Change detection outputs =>
= = = = = = =

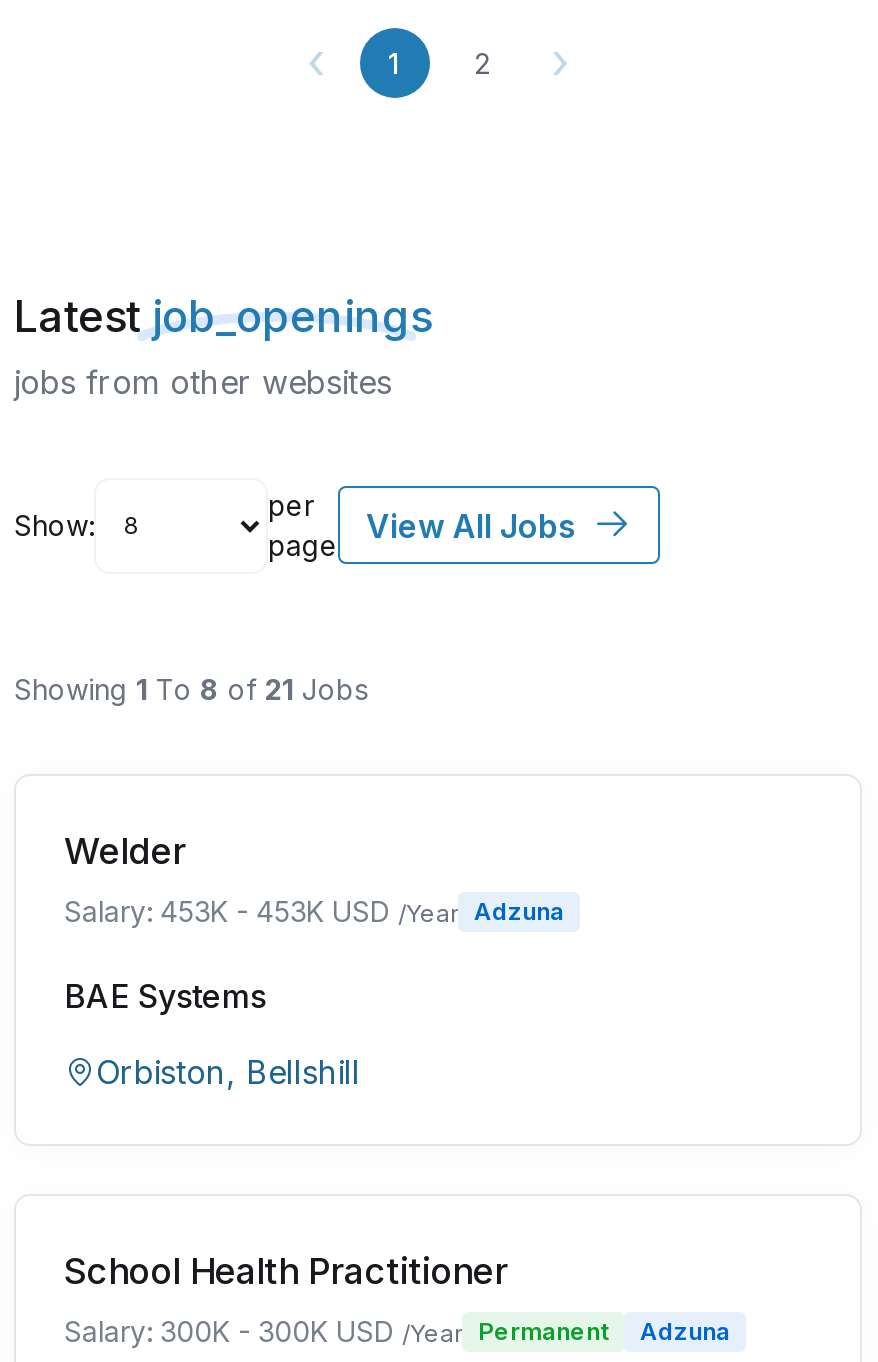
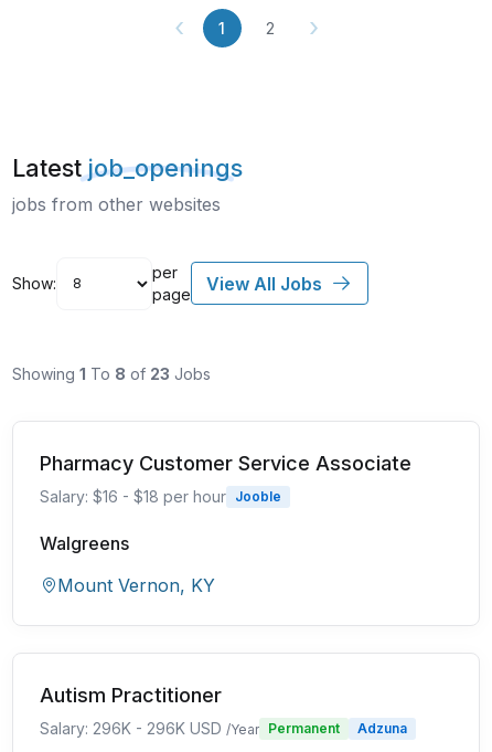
[14,671,368,705] Showing 1 To 8 of 21 Jobs -> [12,364,211,383] Showing 1 To 8 of 23 Jobs
[64,829,186,871] Welder -> [40,451,411,474] Pharmacy Customer Service Associate
[64,893,564,927] Salary: 453K - 453K USD /Year Adzuna -> [40,486,281,505] Salary: $16 - $18 per hour Jooble
[64,975,266,1015] BAE Systems -> [40,532,129,554] Walgreens
[96,1051,360,1091] Orbiston, Bellshill -> [57,574,215,596] Mount Vernon, KY
[64,1249,508,1291] School Health Practitioner -> [40,683,222,706] Autism Practitioner
[64,1313,608,1347] Salary: 300K - 300K USD /Year Permanent -> [40,718,340,737] Salary: 296K - 296K USD /Year Permanent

= = = = = = =

Exercise aim =>
The expected answer is a copy of each line in the records that holds the word "Salary".

Task result =>
[64,893,564,927] Salary: 453K - 453K USD /Year Adzuna -> [40,486,281,505] Salary: $16 - $18 per hour Jooble
[64,1313,608,1347] Salary: 300K - 300K USD /Year Permanent -> [40,718,340,737] Salary: 296K - 296K USD /Year Permanent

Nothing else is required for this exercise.